PROBLEM TO SOLVE:
Repeat the data as given. Images do not go in the copy.

BEGIN

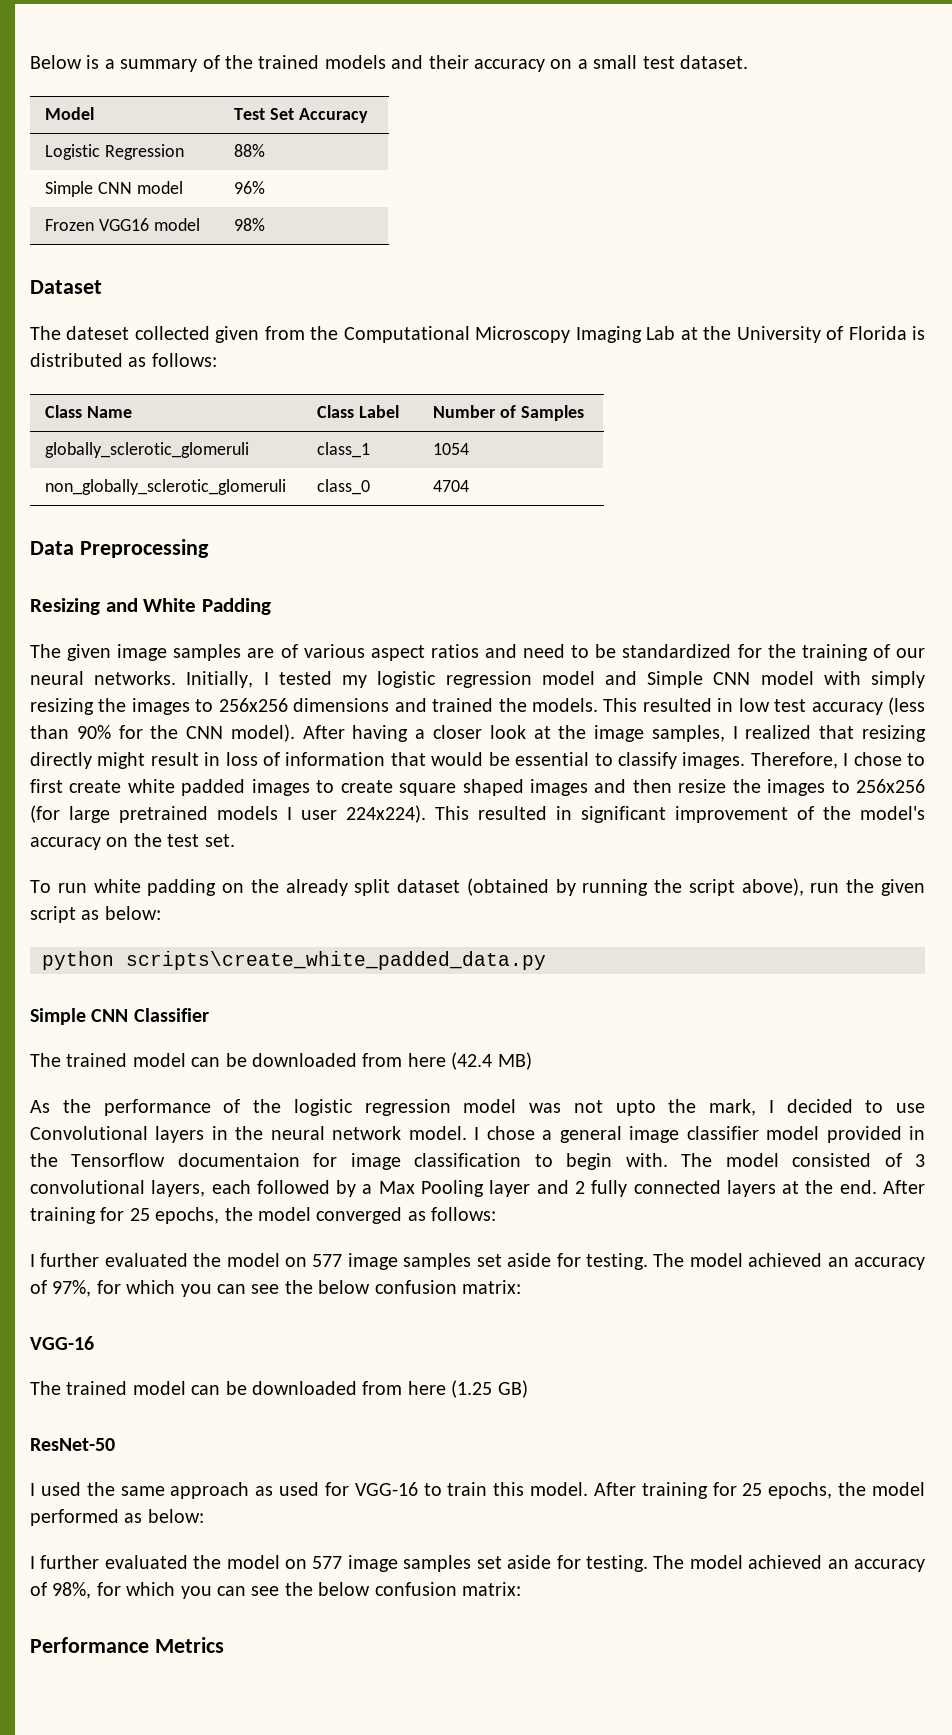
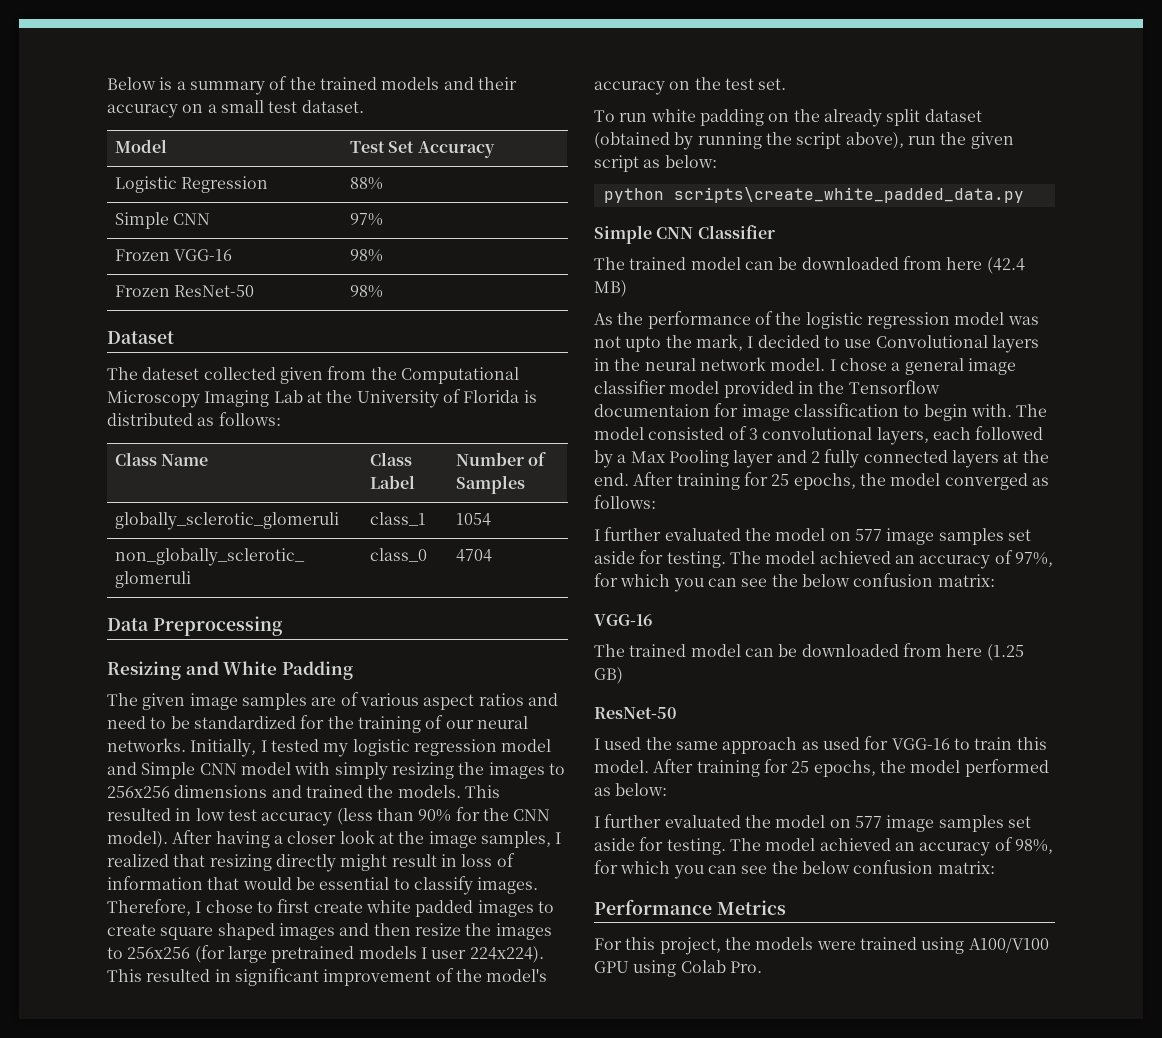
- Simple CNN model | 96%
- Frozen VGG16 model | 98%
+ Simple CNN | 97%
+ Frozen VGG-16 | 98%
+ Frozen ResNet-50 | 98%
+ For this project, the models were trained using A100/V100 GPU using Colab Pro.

END

REPLY TO THE TASK:
- Simple CNN model | 96%
- Frozen VGG16 model | 98%
+ Simple CNN | 97%
+ Frozen VGG-16 | 98%
+ Frozen ResNet-50 | 98%
+ For this project, the models were trained using A100/V100 GPU using Colab Pro.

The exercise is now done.